Coding conventions are critical for fostering shared ownership of the codebase, improving peer reviews, and enhancing several other aspects of internal software quality.
While there are a wide variety of "best practices" that can be adopted when developing a software project, an important subset includes coding conventions, which impact the internal source code in ways that generally do not influence the behavior of the software. Selecting, documenting, and implementing coding conventions are important parts of professional, productive, and healthy software projects.
Coding conventionsccw, also known as coding standards or coding guidelines, generally fall into the following categories:
- Formatting guidelines: Guidelines for the layout and usage of whitespace in the source code and how source code is organized in and between source files and directories
- Naming guidelines: Guidelines for how variables, functions, and other code entities are named
- Other general coding guidelines: Other paradigm- and language-agnostic guidelines
- Paradigm- and language-specific guidelines: Other guidelines that are more specific to a given programming paradigm or programming language
Formatting guidelines include how functions and control structures are laid out and formatted, how many spaces are used for indentation (2-to-4 spaces is typical), how many horizontal and vertical spaces are used between different constructs, etc. Formatting guidelines are the easiest to check for and provide automated tools to enforce and even auto-reformat source code to the chosen conventions.
Naming guidelines influence how source files, variables, functions, and other internal software entities are named. Some of these naming conventions may be language specific (because some constructs are unique to some languages).

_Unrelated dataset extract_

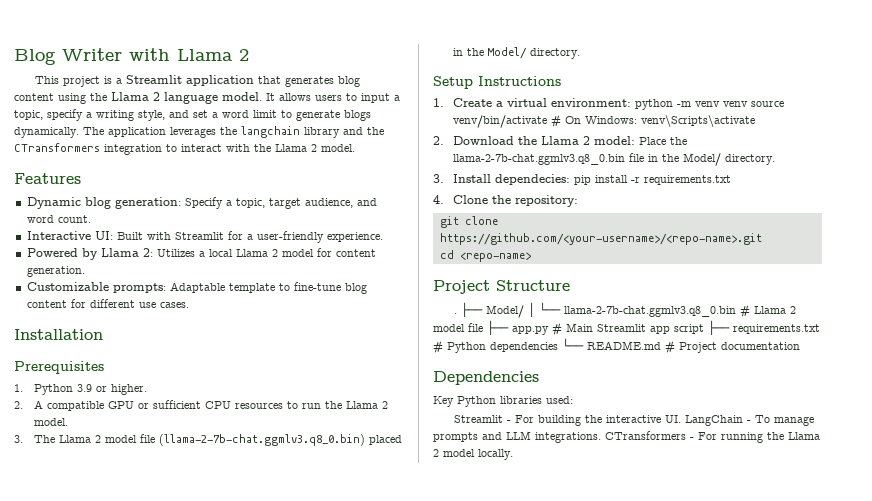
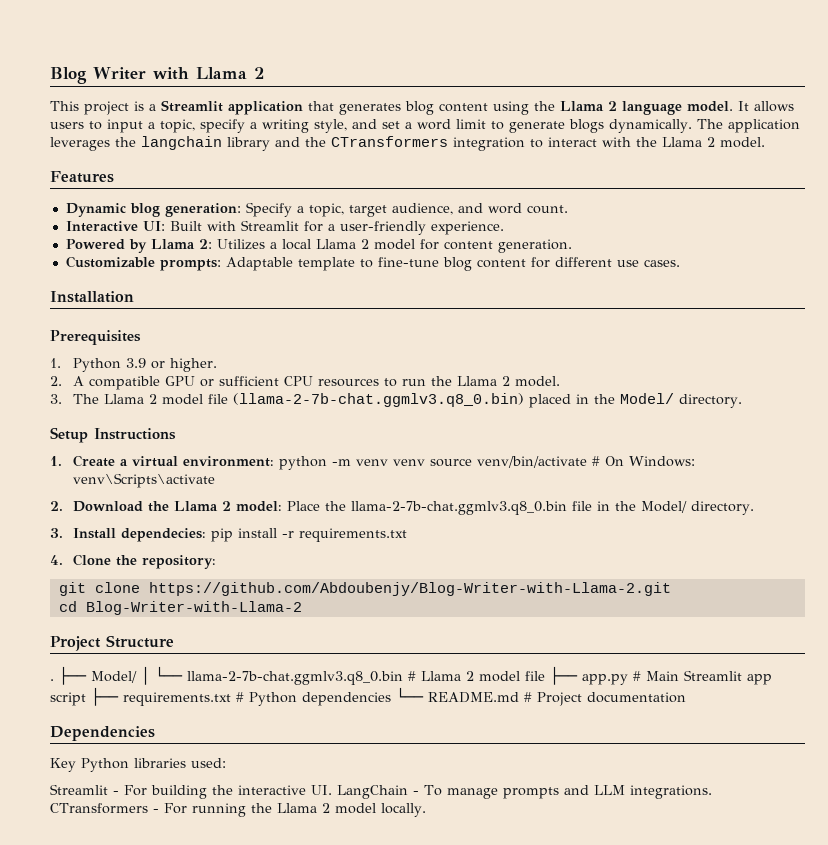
- git clone https://github.com/<your-username>/<repo-name>.git
+ git clone https://github.com/Abdoubenjy/Blog-Writer-with-Llama-2.git
- cd <repo-name>
+ cd Blog-Writer-with-Llama-2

However, many constructs, like variables and functions, are universal across almost all languages (and therefore guidelines like using a noun for a variable or class and using a verb for a function or method universally apply).
After formatting and naming guidelines, there are many other general guidelines that are fairly universal to all programming paradigms and languages, such as writing comments, elimination of duplication (i.e. don't repeat yourself), and KISS (keep it simple, stupid).
Lastly, many other types of conventions/guidelines/standards fall that under "coding conventions" are more paradigm- and/or language-specific guidelines, such as object-oriented design principles and language-specific guidelines for C++, Perl, Java, etc.
While coding conventions for formatting, naming and other general guidelines may not impact the behavior of the software at all, they can have a dramatic influence on the readability and maintainability of the code, especially for expert programmers.
In Code Complete: 2nd Editioncc2nd04, McConnell cites a study and notes:
"The importance to comprehension and memory of structuring one’s environment in a familiar way has led some researchers to hypothesize that layout might harm an expert’s ability to read a program if the layout is different from the scheme the expert uses (Shell 1981, Soloway and Ehrlich 1984)" [7, Section 31.1]. This implies that working with an unfamiliar style might handicap expert coders more than beginner and intermediate coders.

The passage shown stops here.